For these reasons, I am unconvinced that between now and a trial in December in this action the grant or refusal to grant an injunction will make any difference to the Defendant in monetary terms.
However, I accept that if the Claimant succeeds in his UPSW appeal, the Defendant has a substantial interest in determining whether and how the staff at the hospital can work together. Accordingly, upon the basis that the disciplinary proceedings under the UPSW Extended Procedure result in the Claimant being absolved of any allegations of misconduct or lack of capability, I can see that there may be a legitimate residual investigation into the working relationships issue.
Insofar as that involves the Defendant carrying out inquiries with people other than the Claimant, I see no substantial injustice in those inquiries continuing.
On the other hand, Dr. Diggle is seeking an interview with the Claimant. I accept that this potentially presents him with a dilemma: if he does not attend the interview, he loses the opportunity to put his case.
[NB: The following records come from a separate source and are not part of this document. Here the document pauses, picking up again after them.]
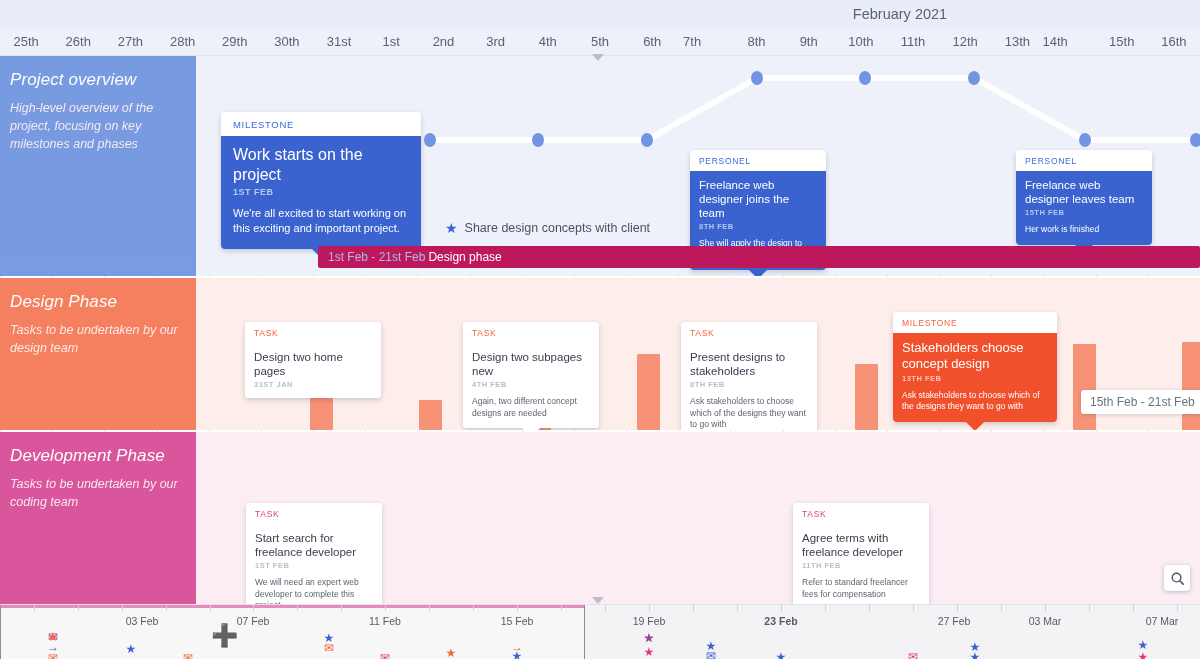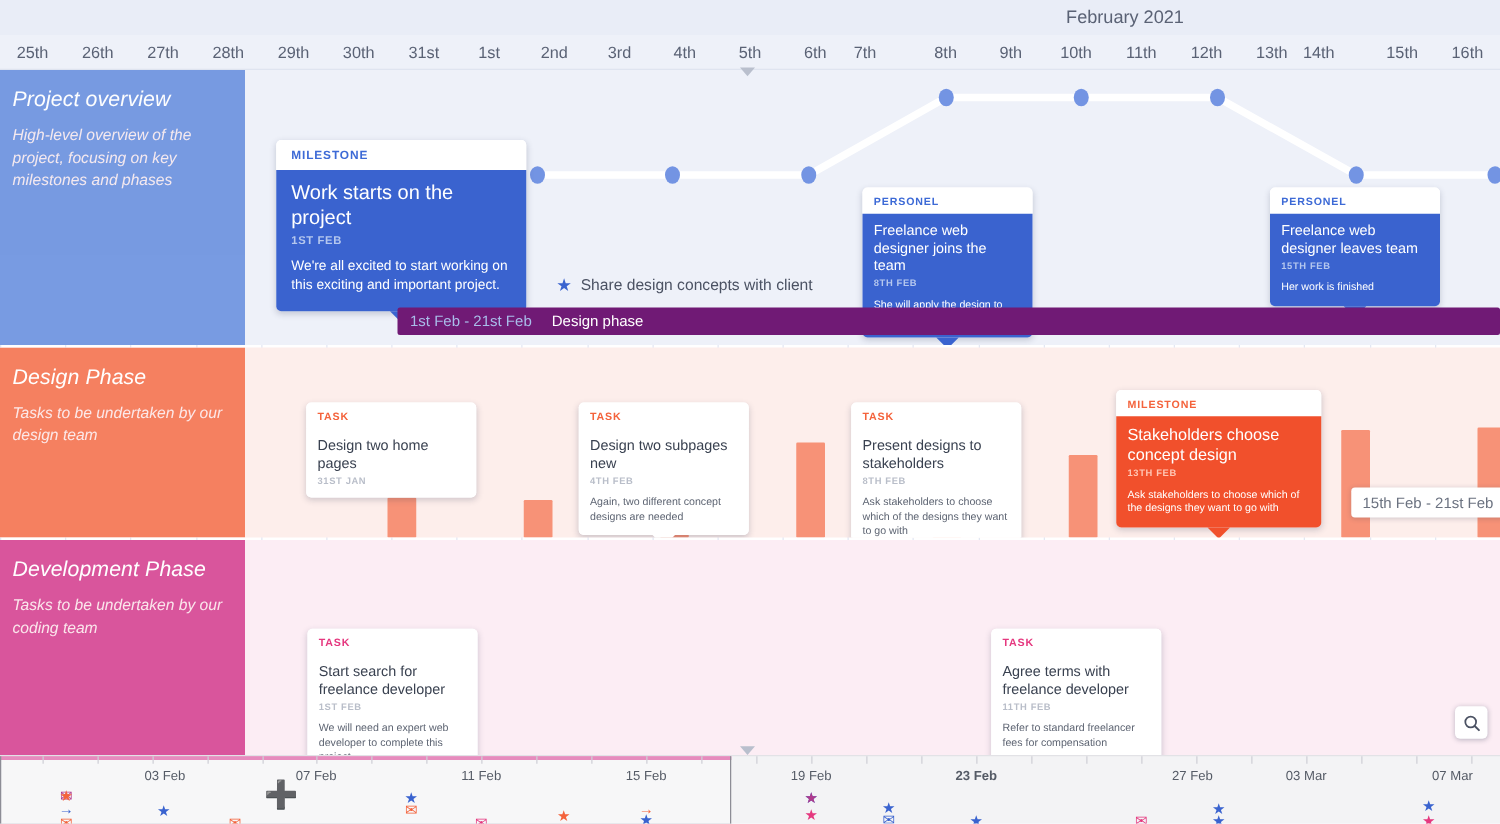--- a/index.html
+++ b/index.html
@@ -64,7 +64,7 @@
     background:#fff; overflow:visible;
   }
   .card .kicker {
-    font-size:8.5px; letter-spacing:.7px; font-weight:700;
+    font-size:8.5px; letter-spacing:.7px; font-weight:400;
     padding:6px 9px 5px 9px; background:#fff;
     border-radius:4px 4px 0 0;
   }

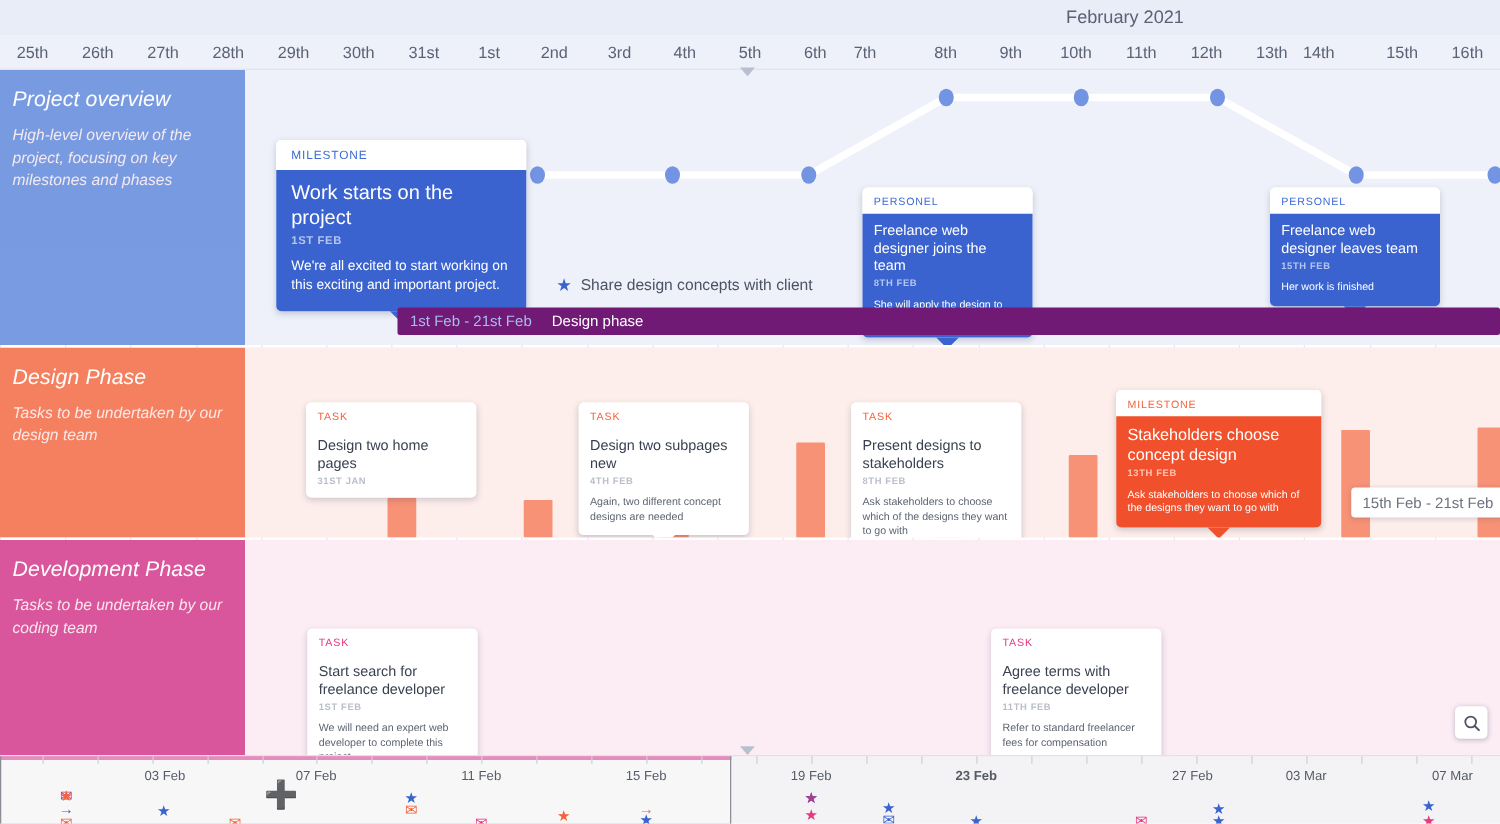--- a/index.html
+++ b/index.html
@@ -117,8 +117,8 @@
 
   
   .phase-bar {
-    position:absolute; height:22px; background:#701a75; border-radius:2px;
-    display:flex; align-items:center; padding:0 10px; gap:16px;
+    position:absolute; height:22px; background:#be185d; border-radius:2px;
+    display:flex; align-items:center; padding:0 10px; gap:3px;
     font-size:12px; color:#fff; white-space:nowrap;
   }
   .phase-bar .range { color:#a9bdea; }

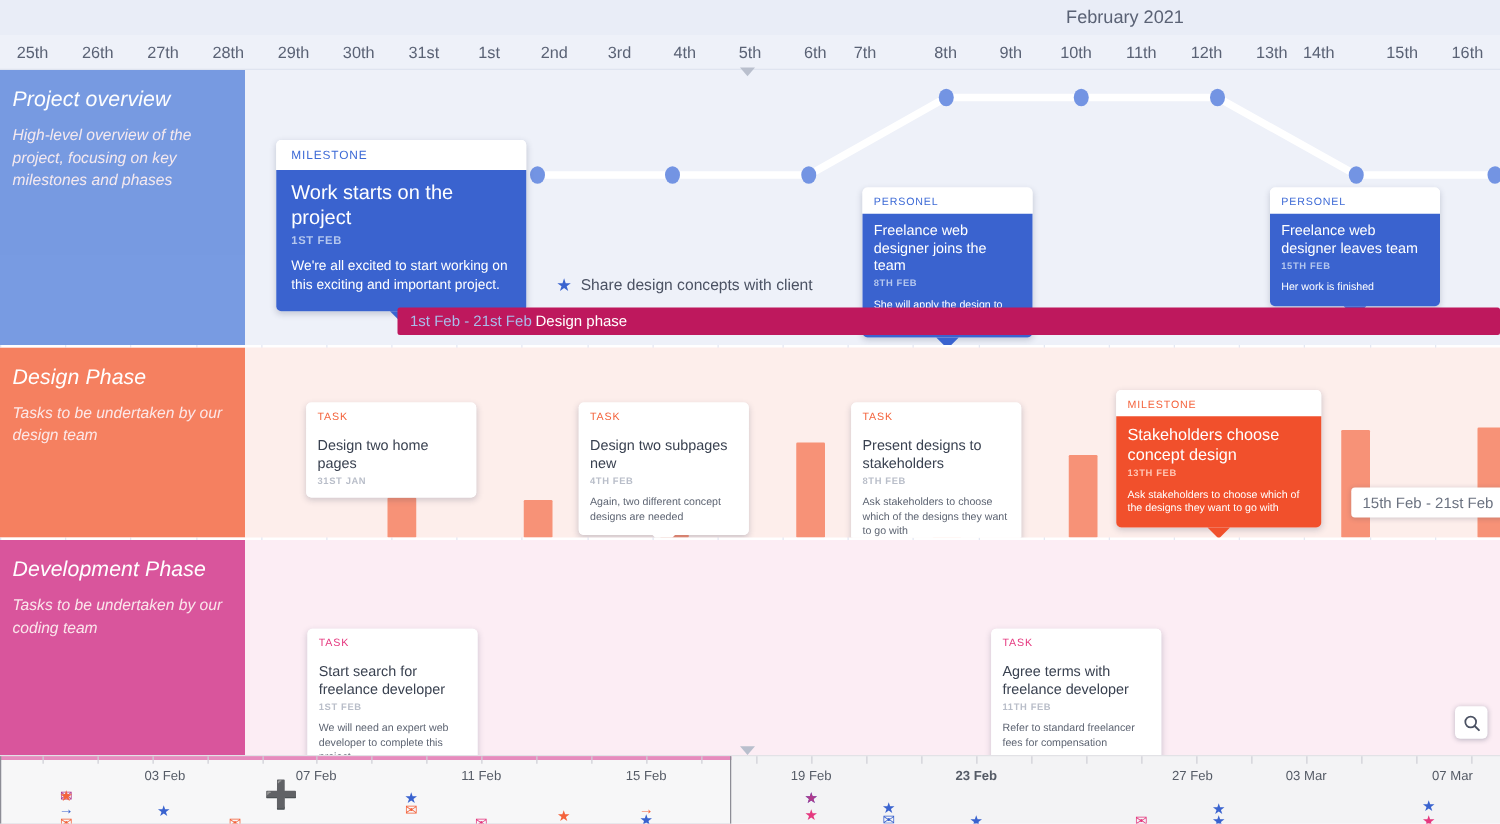--- a/index.html
+++ b/index.html
@@ -423,7 +423,7 @@
       <div class="mm-tick" style="left: 1089px;"></div>
       <div class="mm-tick" style="left: 1133px;"></div>
       <div class="mm-tick" style="left: 1177px;"></div>
-      <div class="mm-label" style="left: 122px; padding-left: 20px;">03 Feb</div>
+      <div class="mm-label" style="left: 132px; padding-left: 20px;">03 Feb</div>
       <div class="mm-label" style="left: 253px;">07 Feb</div>
       <div class="mm-label" style="left: 385px;">11 Feb</div>
       <div class="mm-label" style="left: 517px;">15 Feb</div>

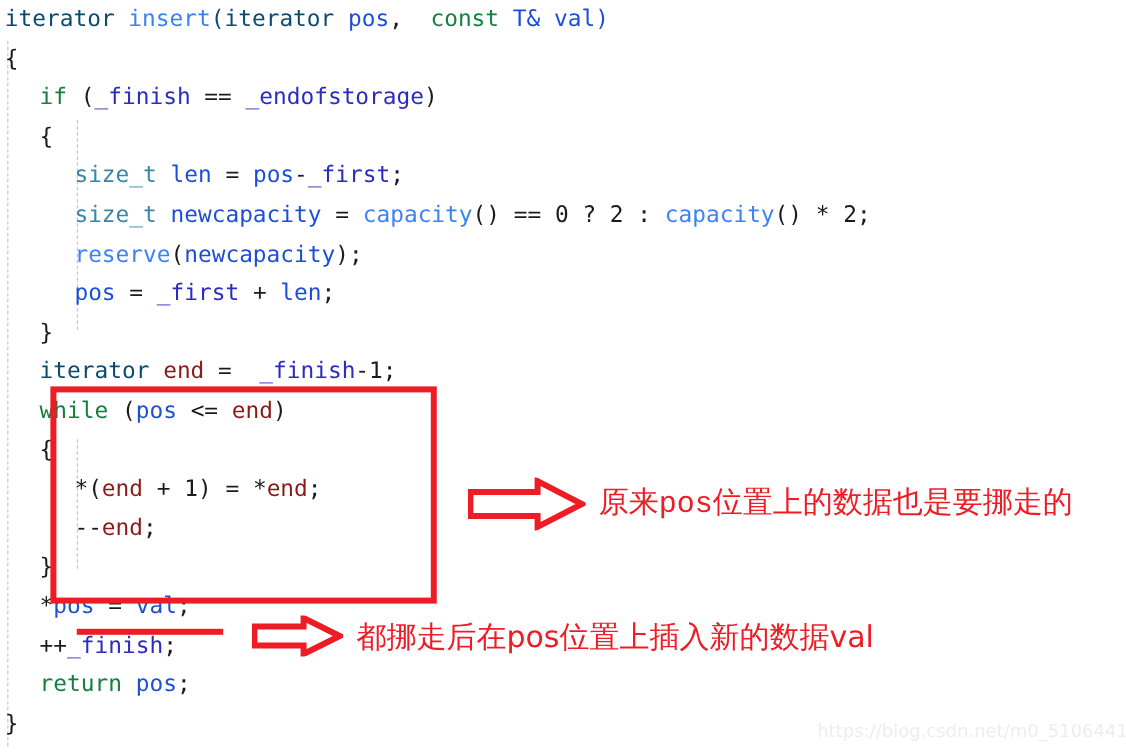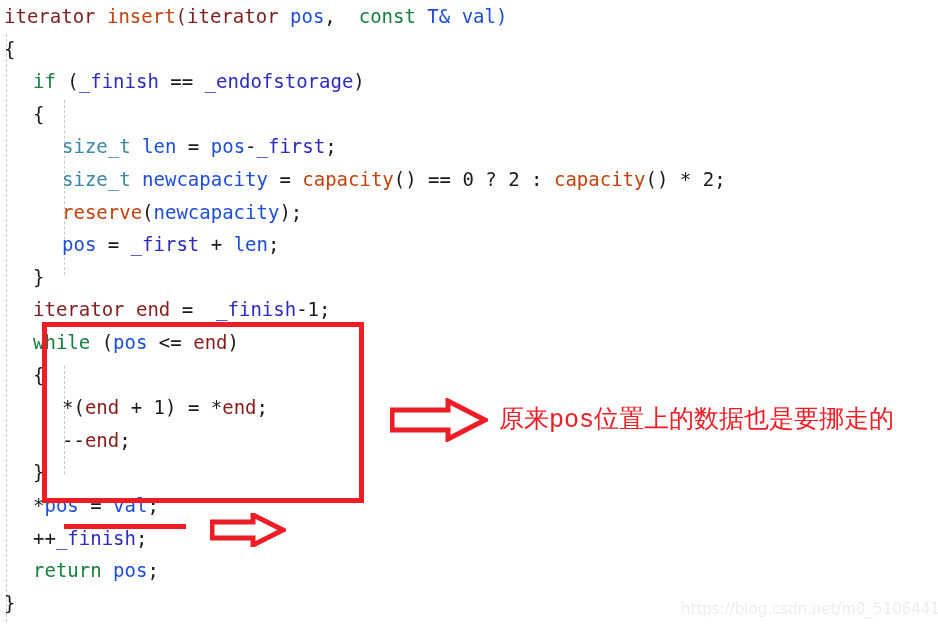--- a/index.html
+++ b/index.html
@@ -38,7 +38,7 @@
 
   
   .kw   { color: #15803d; }            
-  .typ  { color: #7f1d1d; }            
+  .typ  { color: #0c4a6e; }            
   .fn   { color: #c2410c; }            
   .var  { color: #1d4ed8; }            
   .mem  { color: #2b2bc0; }            

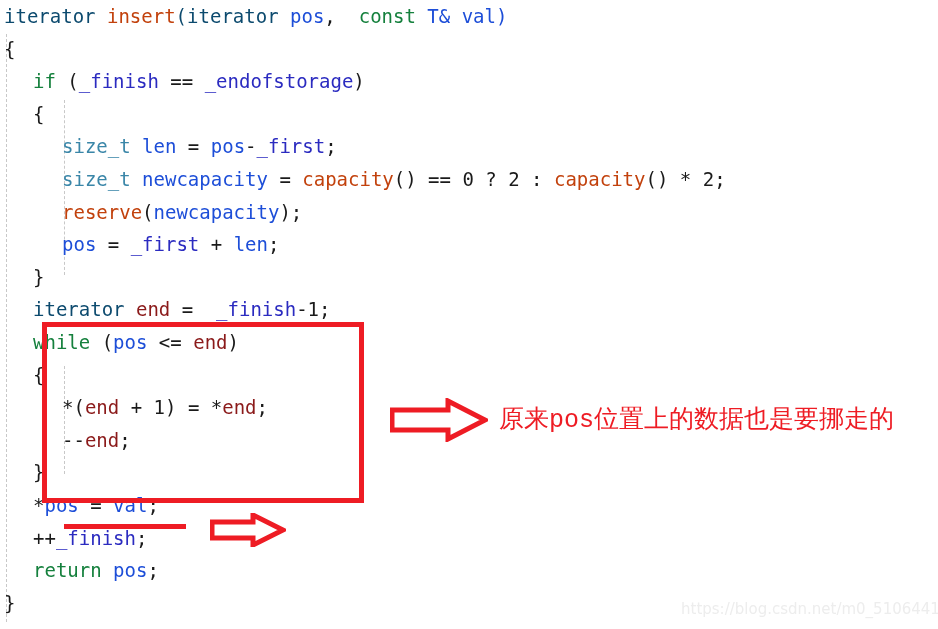--- a/index.html
+++ b/index.html
@@ -39,7 +39,7 @@
   
   .kw   { color: #15803d; }            
   .typ  { color: #0c4a6e; }            
-  .fn   { color: #c2410c; }            
+  .fn   { color: #3b82f6; }            
   .var  { color: #1d4ed8; }            
   .mem  { color: #2b2bc0; }            
   .st   { color: #3a86a8; }  

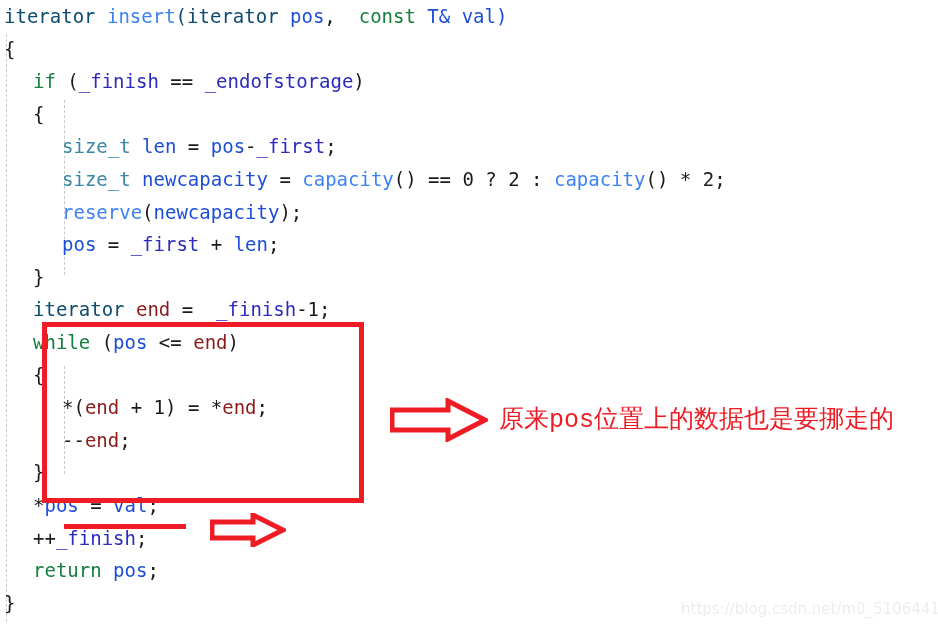--- a/index.html
+++ b/index.html
@@ -111,6 +111,7 @@
       <polygon points="2,9 43,9 43,2 73,17 43,32 43,25 2,25" fill="#ffffff" stroke="#ee1c24" stroke-width="5" stroke-linejoin="miter"></polygon>
     </svg>
   </div>
+  <div class="cn" style="left:297px; top:514px; font-size:25px;">都挪走后在pos位置上插入新的数据val</div>
 
   <div class="watermark" style="left:681px; top:600px;">https://blog.csdn.net/m0_51064412</div>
If he does attend, he may be said to have acquiesced in the working relationships process.
Given that I am considering a period between July and October 2019, and given the delays which have already taken place (and without judging who has been responsible for those delays, and whether they could, or should, have been avoided) I regard it as reasonable for the Defendant, and in particular Dr. Diggle, to be restrained from interviewing the Claimant until the trial of the issues in these proceedings.
Conclusion
For the reasons given above, I grant an injunction limited to restraining the Defendant and Dr. Diggle from interviewing the Claimant in respect of the “working relationships investigation” until trial or further order, and I will issue directions to enable a speedy trial.